▼▼▼

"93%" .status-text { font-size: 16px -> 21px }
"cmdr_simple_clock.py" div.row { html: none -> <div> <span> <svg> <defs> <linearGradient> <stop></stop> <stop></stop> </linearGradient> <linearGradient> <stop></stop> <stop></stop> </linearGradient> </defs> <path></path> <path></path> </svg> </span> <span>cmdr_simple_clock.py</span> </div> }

▲▲▲
▼▼▼

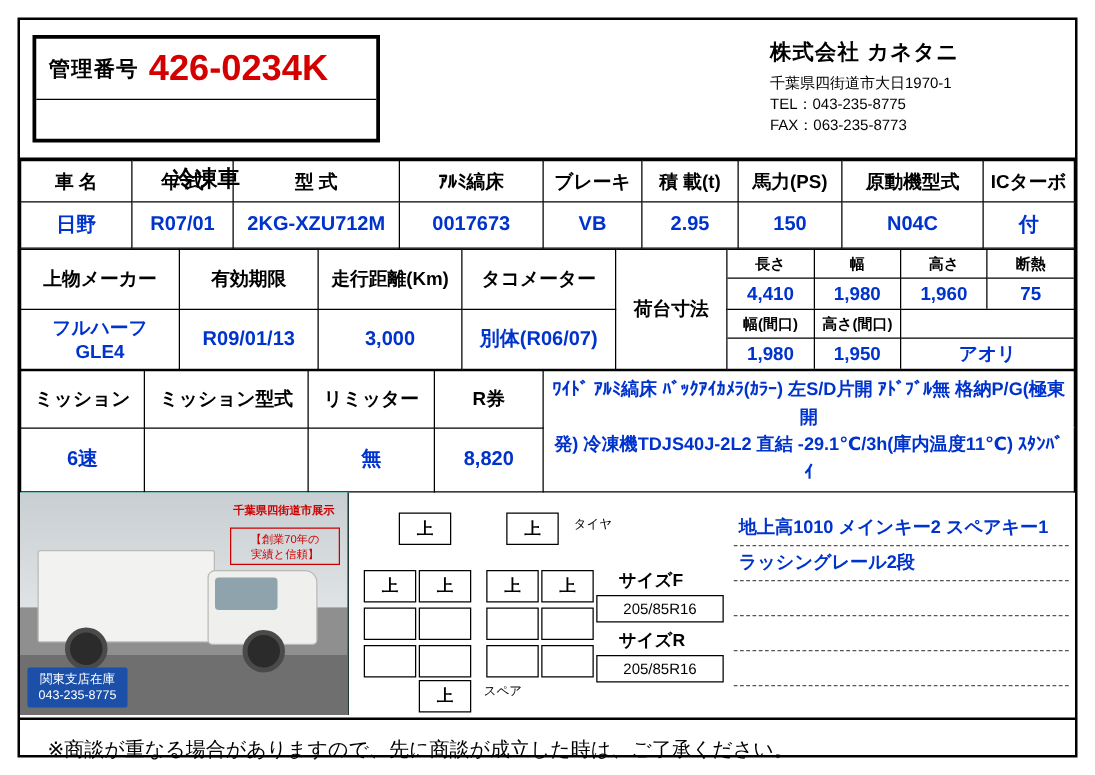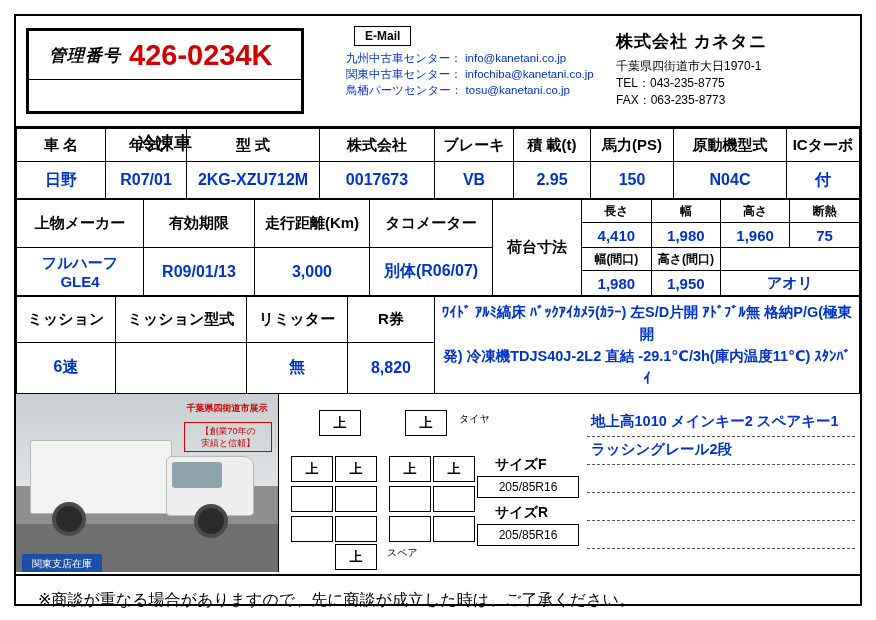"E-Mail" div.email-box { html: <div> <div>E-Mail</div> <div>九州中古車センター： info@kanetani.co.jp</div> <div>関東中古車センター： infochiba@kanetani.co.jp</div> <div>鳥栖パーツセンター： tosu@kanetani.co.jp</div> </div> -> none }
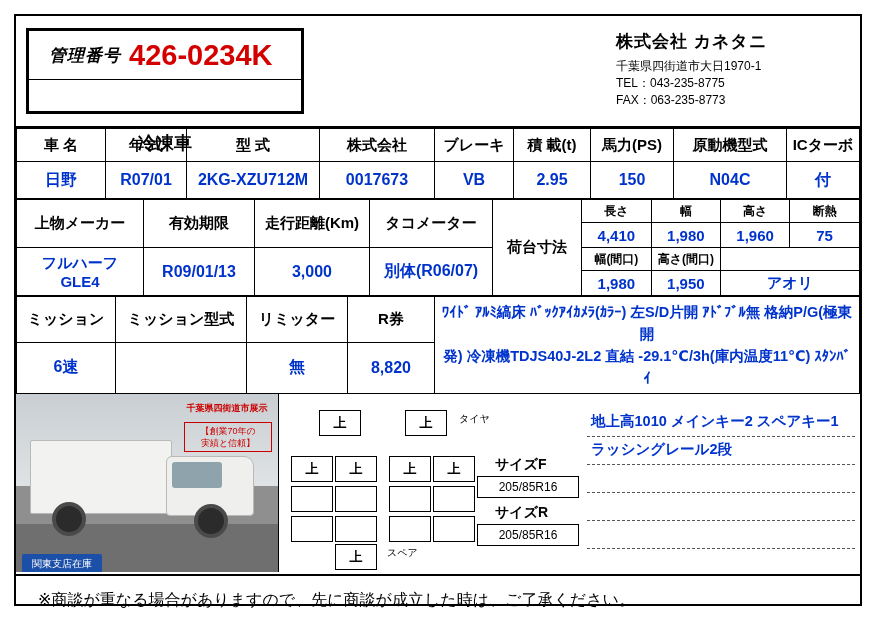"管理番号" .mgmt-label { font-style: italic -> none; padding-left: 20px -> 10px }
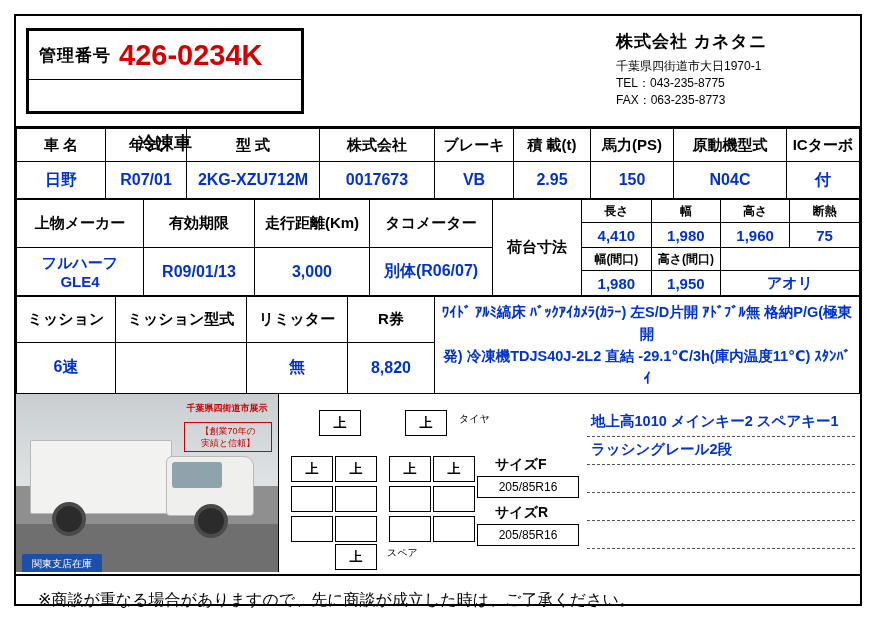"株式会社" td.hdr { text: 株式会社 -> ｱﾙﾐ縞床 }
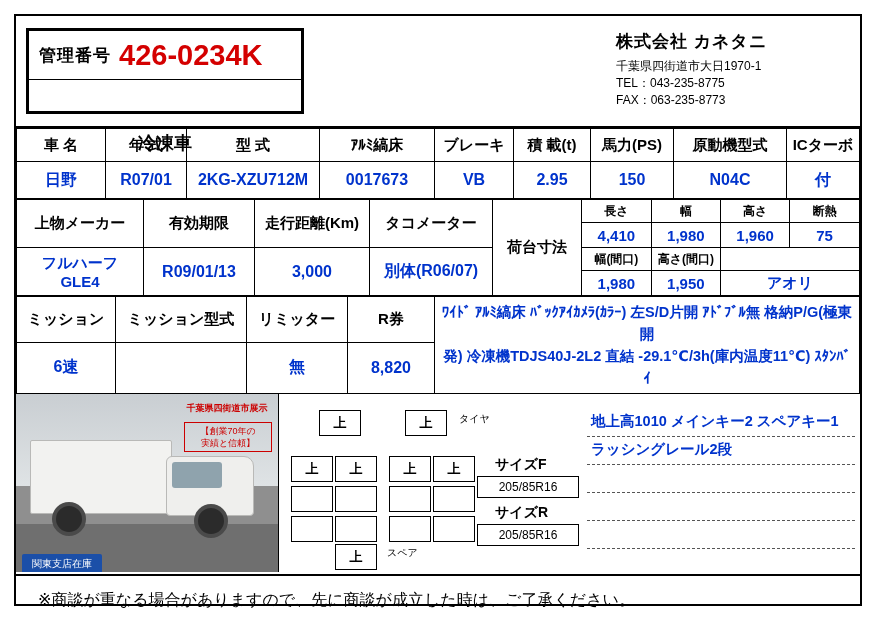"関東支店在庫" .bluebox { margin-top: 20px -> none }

▲▲▲
▼▼▼

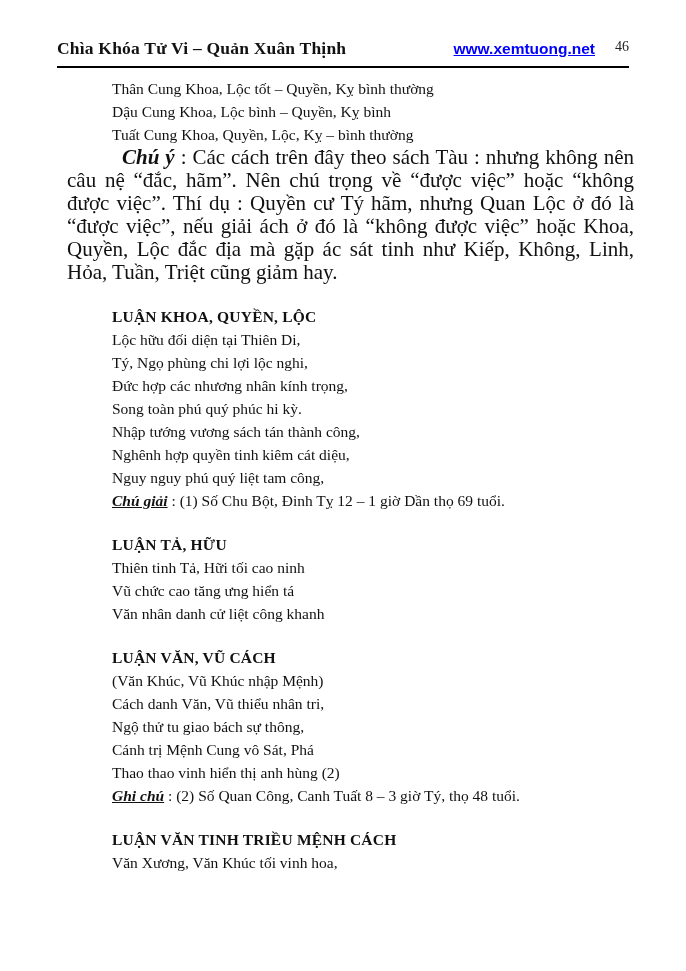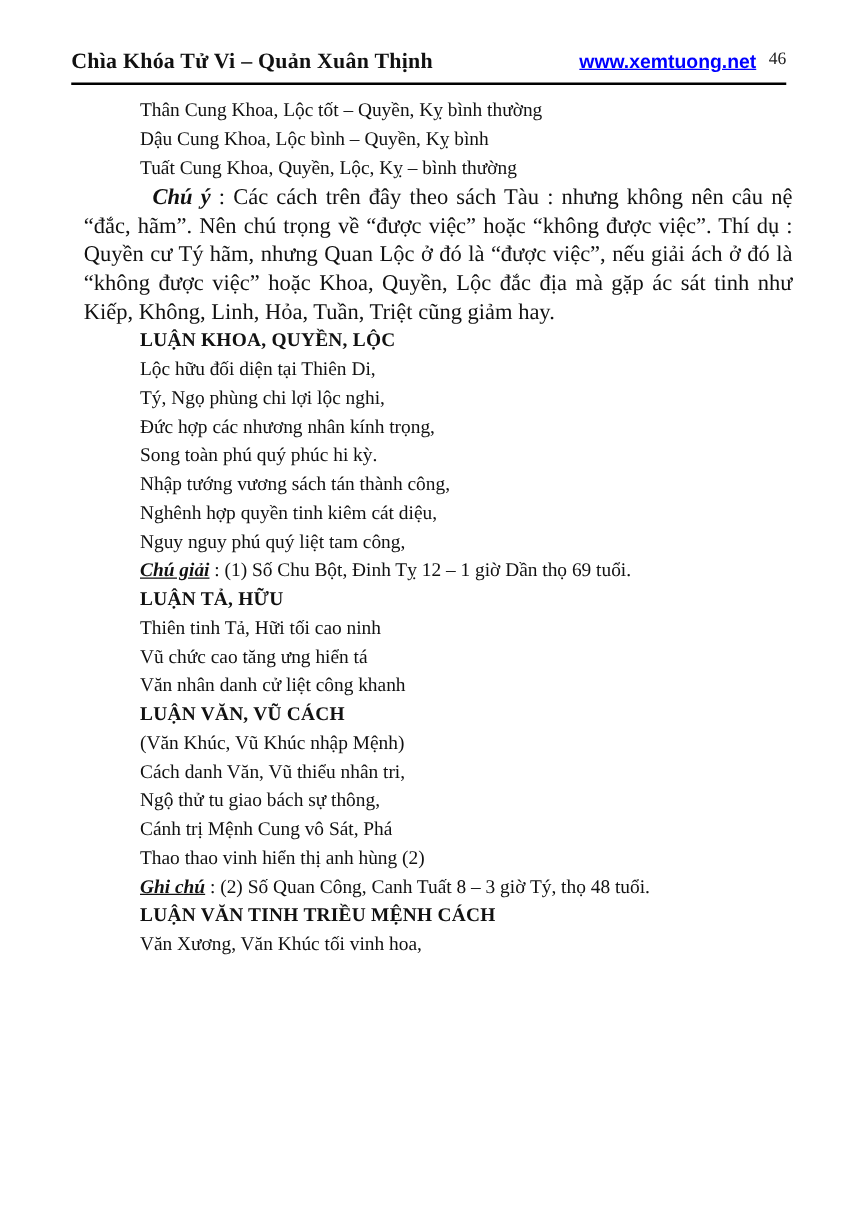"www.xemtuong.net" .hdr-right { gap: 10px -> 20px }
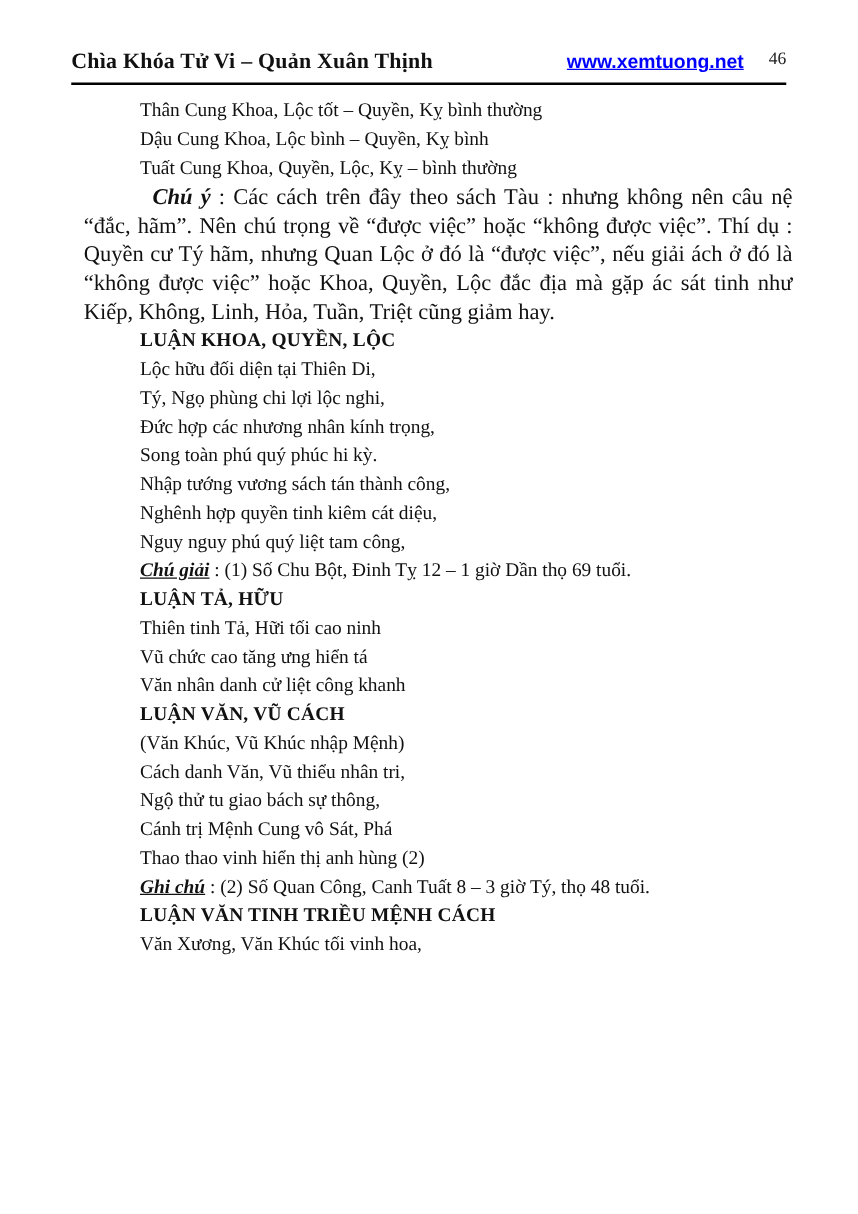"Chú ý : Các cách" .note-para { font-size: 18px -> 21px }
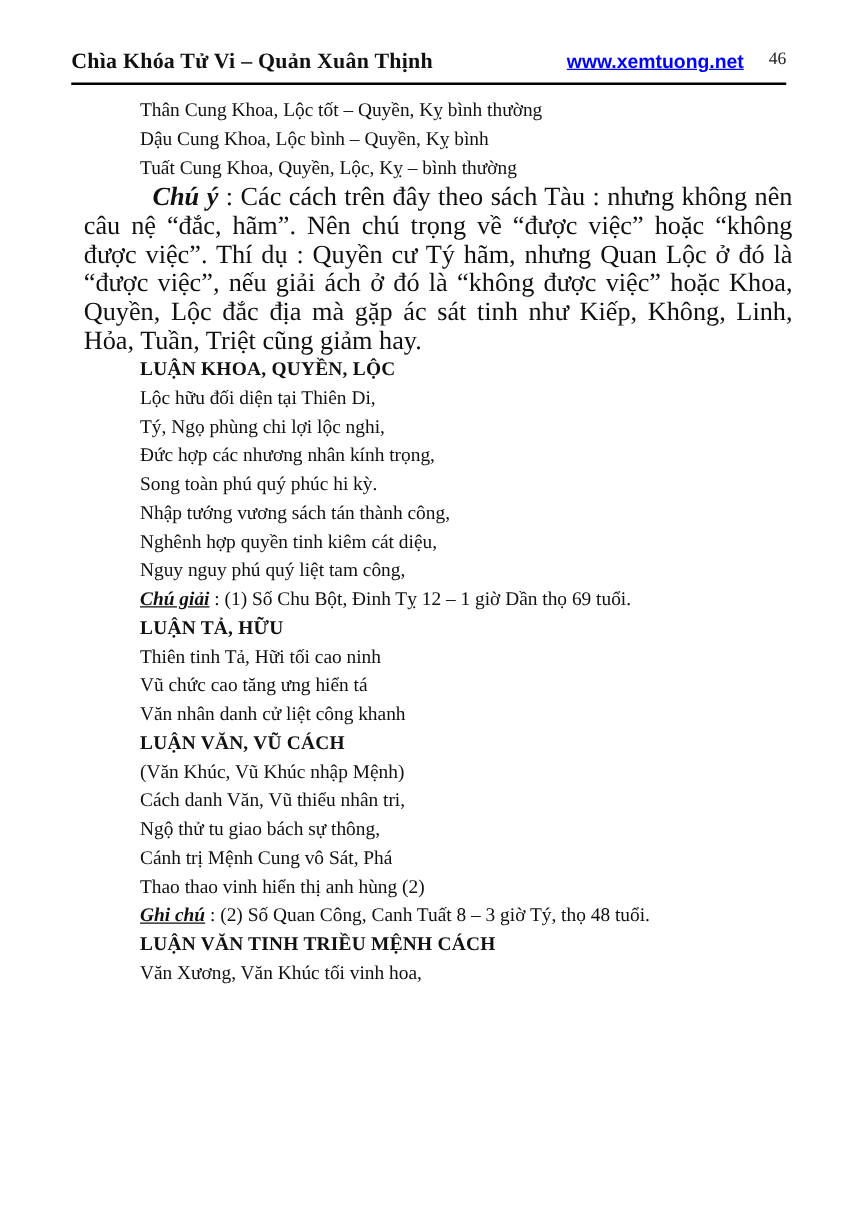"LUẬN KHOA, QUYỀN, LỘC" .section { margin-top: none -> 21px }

▲▲▲

## Exercise prompt
In the listing above, find the line containing "font-size: 18px ->" and the line containing "margin-top: none ->". Print those two lines and every line between them exactly, with no pictures.

## Your response
"Chú ý : Các cách" .note-para { font-size: 18px -> 21px }
"LUẬN KHOA, QUYỀN, LỘC" .section { margin-top: none -> 21px }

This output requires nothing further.